Look in the material below for the line holding "your project folder.". Set it down exactly, with each later line up to and including the line holding "- Windows users: Open the run.bat file.".

Data in this exercise:
>>>>

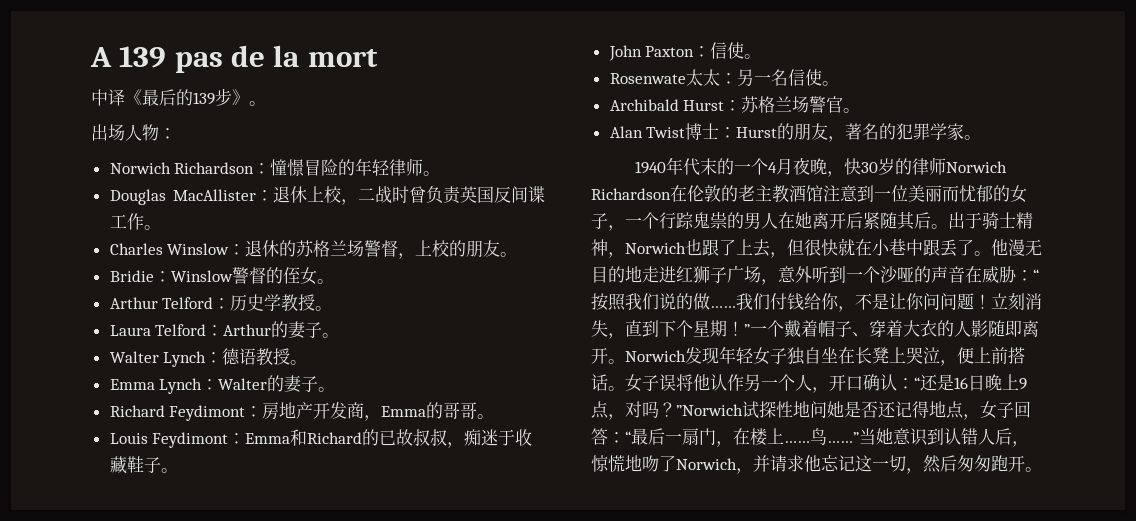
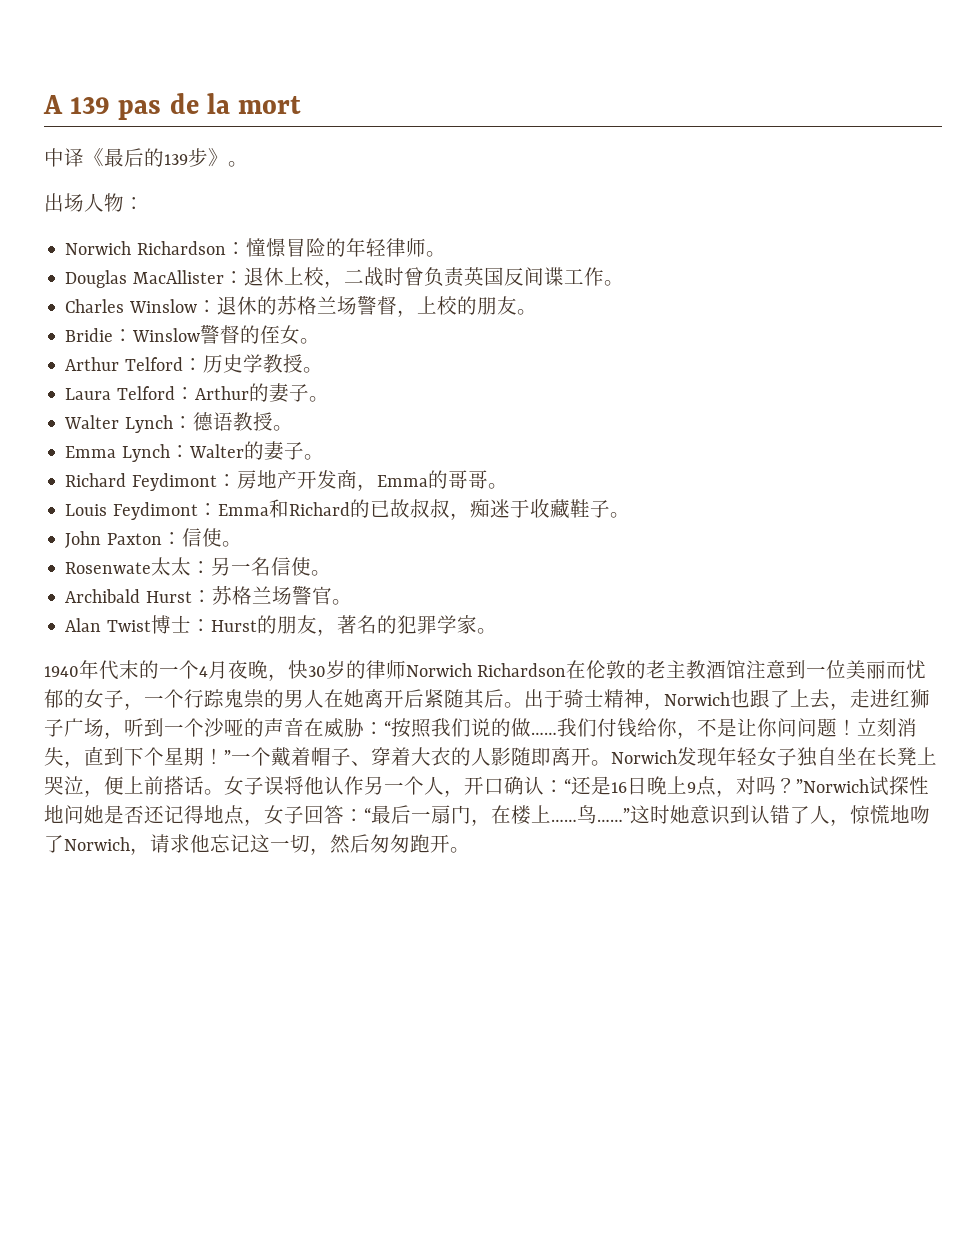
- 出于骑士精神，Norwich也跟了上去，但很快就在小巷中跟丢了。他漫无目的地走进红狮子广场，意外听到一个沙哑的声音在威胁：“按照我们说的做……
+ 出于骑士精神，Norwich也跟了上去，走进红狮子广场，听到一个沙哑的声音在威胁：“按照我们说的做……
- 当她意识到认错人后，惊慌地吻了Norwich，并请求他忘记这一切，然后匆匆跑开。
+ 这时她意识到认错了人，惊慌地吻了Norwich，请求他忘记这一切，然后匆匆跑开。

<<<<
>>>>

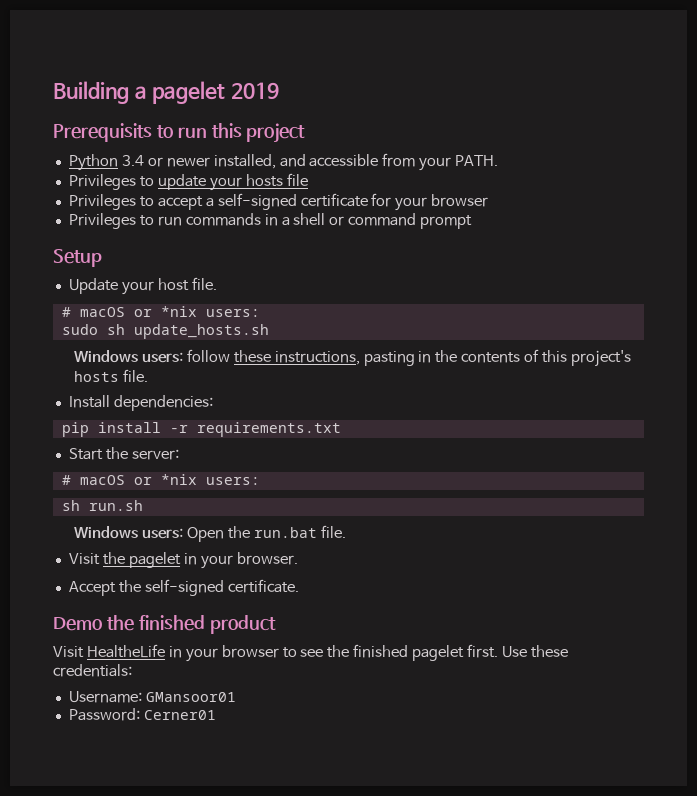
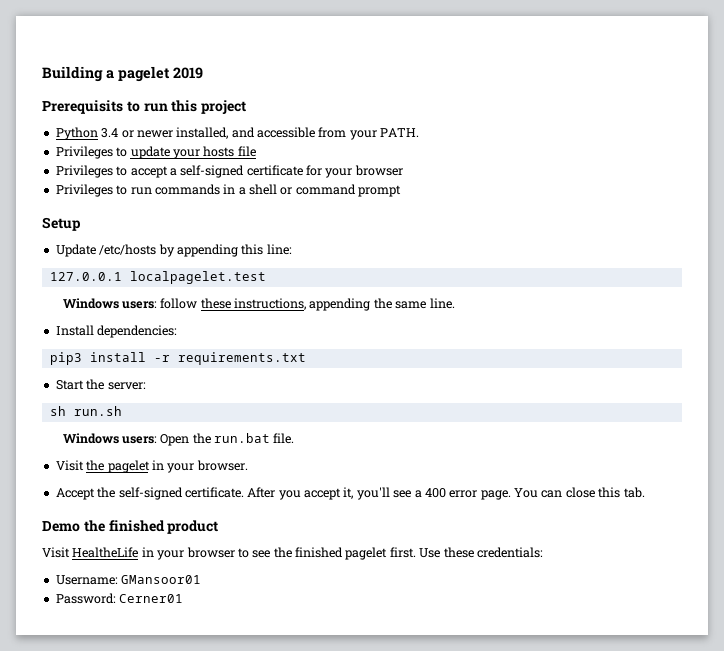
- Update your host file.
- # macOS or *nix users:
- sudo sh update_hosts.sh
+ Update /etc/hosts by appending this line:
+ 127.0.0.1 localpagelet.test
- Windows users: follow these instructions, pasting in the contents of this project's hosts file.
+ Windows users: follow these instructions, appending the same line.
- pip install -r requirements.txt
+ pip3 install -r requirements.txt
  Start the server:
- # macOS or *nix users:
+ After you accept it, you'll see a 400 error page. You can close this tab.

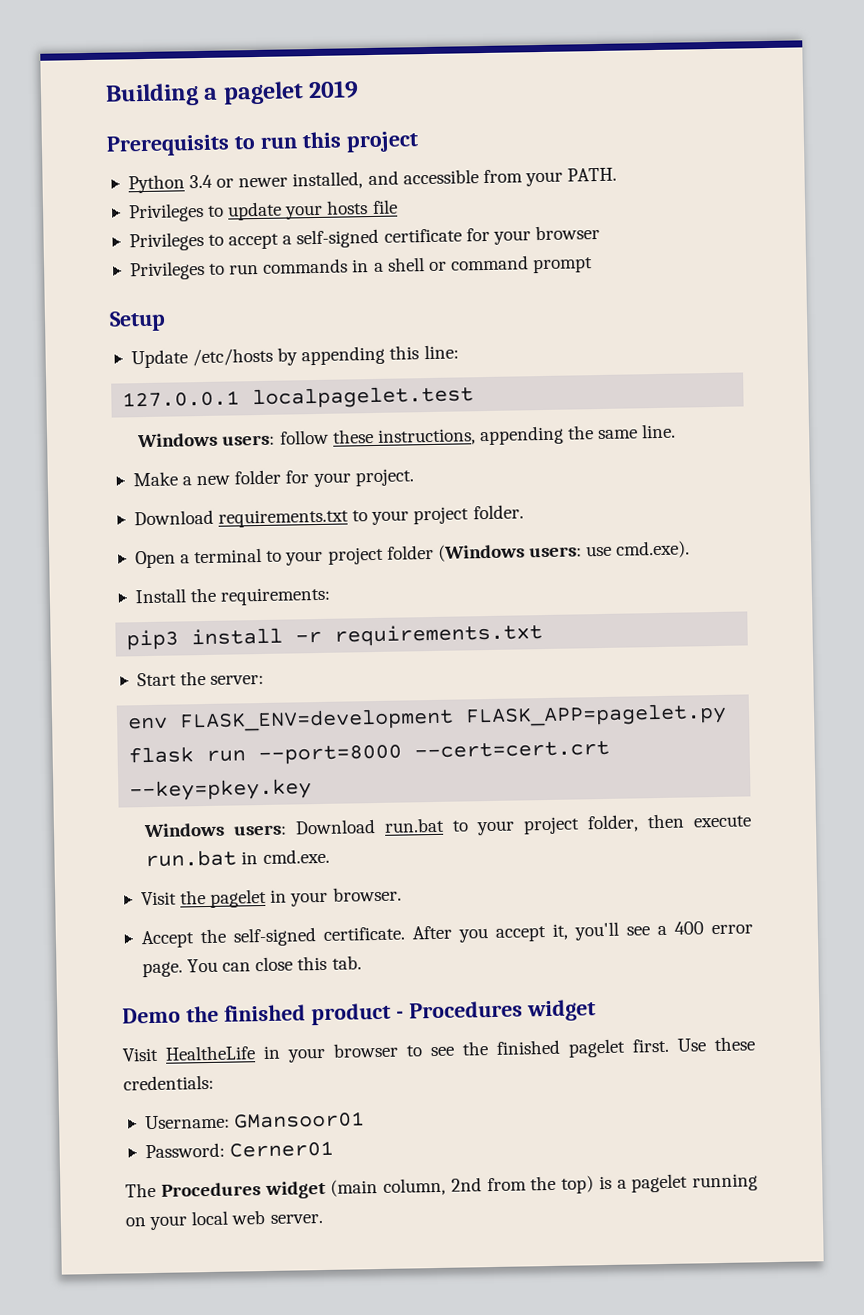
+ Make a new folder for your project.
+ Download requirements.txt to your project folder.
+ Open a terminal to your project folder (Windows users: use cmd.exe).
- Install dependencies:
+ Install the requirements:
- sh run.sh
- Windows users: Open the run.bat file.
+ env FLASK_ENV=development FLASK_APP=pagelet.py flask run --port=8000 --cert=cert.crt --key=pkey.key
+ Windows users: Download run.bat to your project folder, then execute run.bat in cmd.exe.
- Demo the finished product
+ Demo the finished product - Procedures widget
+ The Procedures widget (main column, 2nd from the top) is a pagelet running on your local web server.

<<<<

Expected output:
+ Download requirements.txt to your project folder.
+ Open a terminal to your project folder (Windows users: use cmd.exe).
- Install dependencies:
+ Install the requirements:
- sh run.sh
- Windows users: Open the run.bat file.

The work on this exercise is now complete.